I am a postdoc scholar at the Baillet lab at McGill University, housed at the Montreal Neurological Institute (the Neuro). My research focuses on the electrophysiology of neurological disorders, with a particular interest in corticothalamic and hippocampal oscillations. I am interested to understand the biological sources of order in the temporal structure of brain activity and they impact cognition, perception, and movement. I completed my doctoral training with Prof. Igor Timofeev at Universite Laval, studying the electrophysiology of sleep-dependent memory consolidation. My master’s studies were completed at the University of Toronto with Prof. William D Hutchison, where I worked on movement disorders, studying recordings obtained during surgery for deep brain stimulation.

📝 Project

Leveraging multimodal neuroimaging to forecast risk and resilience in Alzheimer’s Disease

The overarching aim of my postdoctoral project is to identify electrophysiological biomarkers of Abeta/tau burden in preclinical Alzheimer’s disease (AD).
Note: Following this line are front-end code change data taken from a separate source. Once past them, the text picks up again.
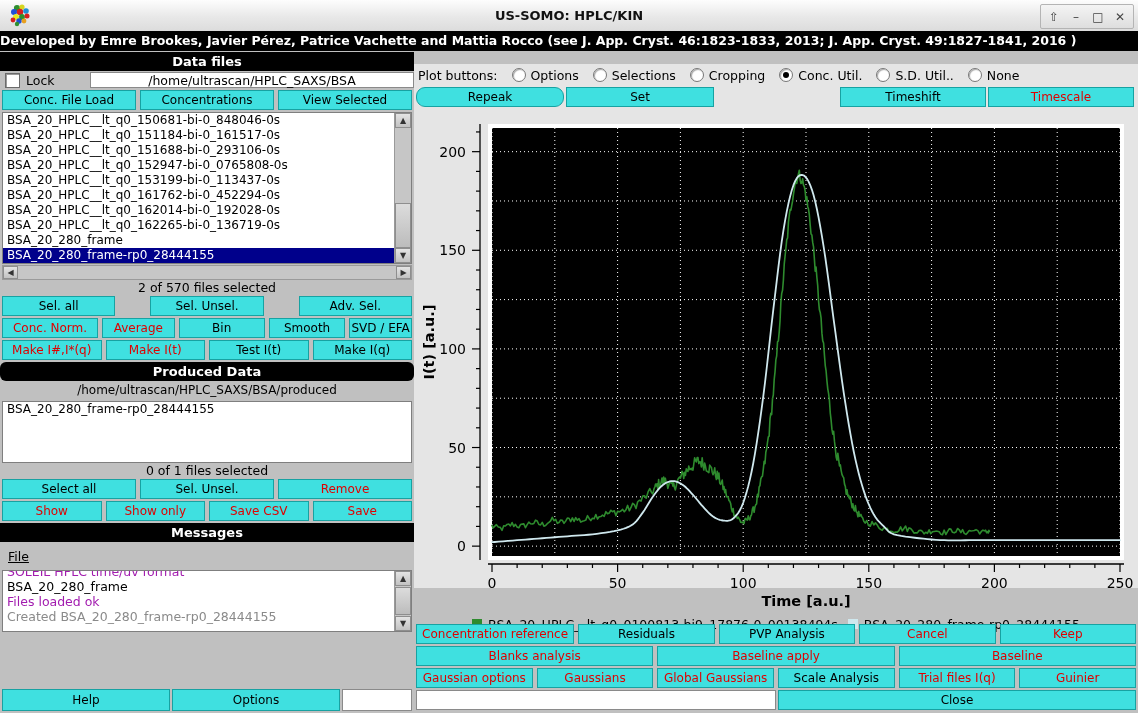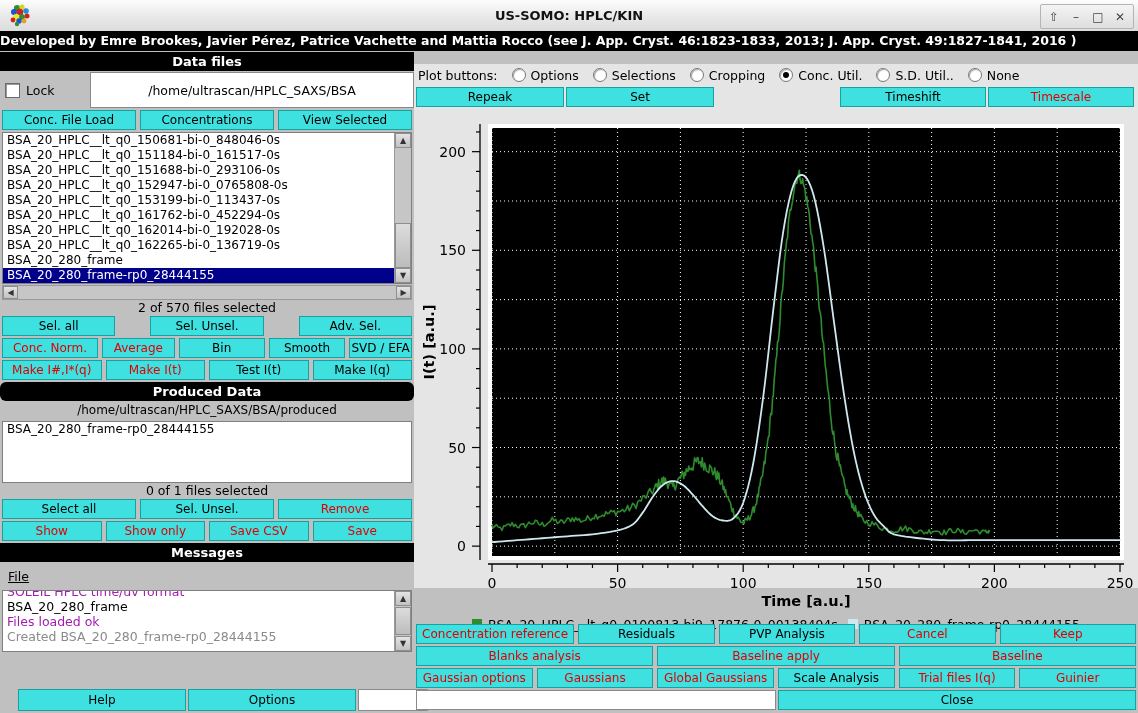--- a/index.html
+++ b/index.html
@@ -28,21 +28,21 @@
     display:flex;align-items:center;justify-content:center;cursor:pointer;
     box-sizing:border-box;height:20px;white-space:nowrap;overflow:hidden;}
   .btn.red{color:#e00000;}
   .row{display:flex;gap:2px;}
   .blackhdr{background:#000;color:#fff;font-weight:bold;text-align:center;font-size:13px;}
   .lbl{font-size:12px;text-align:center;}
 
   
   .left{position:absolute;left:0;top:52px;width:414px;height:661px;background:#c0c0c0;}
   .dfhdr{width:414px;height:19px;line-height:19px;}
-  .lockrow{display:flex;height:36px;margin-top:1px;}
+  .lockrow{display:flex;height:16px;margin-top:1px;}
   .lockbox{width:90px;background:#c0c0c0;display:flex;align-items:center;gap:6px;padding-left:5px;
      box-sizing:border-box;font-size:12.5px;}
   .chk{width:13px;height:13px;background:#fff;border:1px solid #6b6b6b;box-shadow:inset 1px 1px 0 #9a9a9a;}
   .pathfield{flex:1;background:#fff;border:1px solid #8a8a8a;box-sizing:border-box;
      display:flex;align-items:center;justify-content:center;font-size:12.5px;}
 
   .filelist{position:relative;margin:2px 2px 0 2px;height:152px;background:#fff;
      border:1px solid #7f7f7f;box-sizing:border-box;overflow:hidden;}
   .fl-items{position:absolute;left:0;top:0;right:17px;}
   .fl-item{height:15px;line-height:15px;padding-left:4px;font-size:12px;white-space:nowrap;overflow:hidden;}
@@ -88,21 +88,21 @@
   .legend{position:absolute;left:0;top:492px;width:716px;height:20px;display:flex;
      align-items:center;justify-content:center;gap:10px;font-size:12.5px;}
   .lgsw{width:10px;height:10px;display:inline-block;}
 
   .btmbtns{position:absolute;left:0;top:560px;width:724px;}
   .bb-row{display:flex;gap:2px;margin-bottom:2px;padding:0 2px;}
   .closerow{display:flex;gap:2px;padding:0 2px;}
   .closefield{flex:1;background:#fff;border:1px solid #8a8a8a;box-sizing:border-box;height:20px;}
 
   
-  .helprow{position:absolute;left:16px;top:637px;width:414px;display:flex;gap:2px;padding:0 2px;box-sizing:border-box;}
+  .helprow{position:absolute;left:0;top:637px;width:414px;display:flex;gap:2px;padding:0 2px;box-sizing:border-box;}
   .helpfield{flex:1;background:#fff;border:1px solid #8a8a8a;box-sizing:border-box;height:22px;}
 </style>
 </head>
 <body>
 
 <div class="app">
 
   <div class="titlebar">
     <svg class="tb-icon" viewBox="0 0 26 26">
       <circle cx="9" cy="5" r="3.1" fill="#2f8f2f"></circle>
@@ -270,21 +270,21 @@
             <span>S.D. Util..</span>
           </span>
           <span class="radio">
             <span class="rdot"></span>
             <span>None</span>
           </span>
         </span>
     </div>
 
     <div class="toprow">
-      <div class="btn" style="width:148px;">Repeak</div>
+      <div class="btn" style="width:148px;border-radius:9px;">Repeak</div>
       <div class="btn" style="width:148px;margin-left:2px;">Set</div>
       <div style="flex:1;"></div>
       <div class="btn" style="width:146px;">Timeshift</div>
       <div class="btn red" style="width:146px;margin-left:2px;margin-right:4px;">Timescale</div>
     </div>
 
     <div class="chartwrap">
       <svg class="chart-area" id="chart-svg" viewBox="0 0 716 486">
           <rect x="70" y="2" width="636" height="436" fill="#ffffff"></rect>
           <rect x="74" y="6" width="628" height="428" fill="#000000"></rect>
I will leverage EEG/MEG recordings from the PREVENT-AD dataset in combination with extensive longitudinal data that include structural MRI, Ab/tau PET, cerebrospinal fluid (CSF) biochemistry and extensive clinical evaluations of neurosensory and cognitive functioning. The first specific aim is to develop a computational toolbox for integrating MEG/EEG with MRI, PET and clinical data for staging, understanding, and treating AD. The AD Toolbox will build on existing computational tools within Brainstorm, an open-source software environment developed and maintained by my host lab (Prof.Baillet) and collaborators. Brainstorm is a widely used research tool, with 2,300 published articles reporting analyses performed with Brainstorm, >36,000 user accounts, 18,000 downloads/month, and 2,500 researchers trained in Brainstorm workshops. The AD Toolbox will add functionalities specific to the study of AD pathophysiology and will feature two modules, organized along complementary analytical strategies: regional analysis – focused on cortical areas associated with early-stage AD and whole-brain analysis – focused on large-scale connectivity measures. AD Toolbox will be designed and distributed as an open-source, user-friendly resource, intended to facilitate future use of MEG/EEG data in the study of AD pathophysiology. The second specific aim is to investigate global changes in brain electrophysiology arising from local Abeta/Tau accumulation, making use of the added Brainstorm functionalities to co-register Aβ/tau maps with the topology of large-scale cortical activity. Using the co-registered data, we will train models to forecast voxel-wise estimates of tau and Abeta from MEG, using either hierarchical attention networks (HANs) or convolutional neural networks (CNNs).